In 1854, at the invitation of his brother-in-law, he moved to Mount Carroll, Illinois, where they opened a retail store in Rothschild's name all the while he kept his distribution business operating. His ventures were successful and his brother Marx emigrated from Germany to join the business. The Panic of 1857 resulted in the failure of their business and the brothers moved first to Macon, Georgia, and then to Hawkinsville, Georgia where they opened a small retail store. The advent of the American Civil War required that he shutter his business and he moved to New York City while his brother returned to Germany to care for their ailing father.

He used his savings to settle some $38,000 in debt in his name that was incurred by his brother-in-law.
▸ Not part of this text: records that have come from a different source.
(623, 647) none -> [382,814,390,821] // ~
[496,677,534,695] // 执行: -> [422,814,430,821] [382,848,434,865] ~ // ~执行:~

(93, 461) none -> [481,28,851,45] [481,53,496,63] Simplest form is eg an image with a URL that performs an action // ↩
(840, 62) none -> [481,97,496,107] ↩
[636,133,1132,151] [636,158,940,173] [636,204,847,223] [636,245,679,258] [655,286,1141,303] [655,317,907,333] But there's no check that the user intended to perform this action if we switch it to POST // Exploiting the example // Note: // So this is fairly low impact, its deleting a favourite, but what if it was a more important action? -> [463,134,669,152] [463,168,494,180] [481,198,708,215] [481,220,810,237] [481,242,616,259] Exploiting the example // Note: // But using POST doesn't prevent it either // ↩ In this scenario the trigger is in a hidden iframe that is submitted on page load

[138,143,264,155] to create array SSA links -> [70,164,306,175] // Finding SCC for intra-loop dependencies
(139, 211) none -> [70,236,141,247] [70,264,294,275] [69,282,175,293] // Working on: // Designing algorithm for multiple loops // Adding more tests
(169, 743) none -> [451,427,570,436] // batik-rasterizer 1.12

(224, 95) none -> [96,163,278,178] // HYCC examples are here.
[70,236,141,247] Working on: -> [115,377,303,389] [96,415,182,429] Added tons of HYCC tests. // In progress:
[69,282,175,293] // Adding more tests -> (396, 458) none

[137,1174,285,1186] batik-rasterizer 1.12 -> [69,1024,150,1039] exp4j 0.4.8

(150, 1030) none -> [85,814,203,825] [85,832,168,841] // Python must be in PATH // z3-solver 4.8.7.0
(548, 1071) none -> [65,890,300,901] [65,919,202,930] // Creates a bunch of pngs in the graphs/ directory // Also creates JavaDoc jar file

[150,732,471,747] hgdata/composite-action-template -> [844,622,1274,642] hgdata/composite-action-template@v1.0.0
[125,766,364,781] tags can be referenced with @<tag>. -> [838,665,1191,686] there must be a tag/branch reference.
Once settled, he was able to start a new business manufacturing négligée shirts then a new trend. His brother returned from Germany and the business - known as Rothschild Brothers - expanded greatly. The company was renamed Rothschild Brothers & Gutman after they took Simeon Gutman as a partner; in 1877, the partnership was dissolved and the business continued operating as V. Henry Rothschild until in 1880, the name changed to V. Henry Rothschild & Co with Isaac Dreyfus as a partner. The company grew to over 7,000 employees with factories in New York and New Jersey.

==Personal life==
In 1872, he married Josephine Wolfe, daughter of Jacob Wolfe. They had five children: Irene M. Rothschild (1868–1954), Victor Sydney Rothschild, Gertrude Rothschild, Constance Lily Rothschild, and Clarence G. Rothschild. His daughter Irene was married to Solomon R. Guggenheim; his daughter Constance was married to Ira Nelson Morris; and his son, Victor Sydney was married to Lily Sulzberger.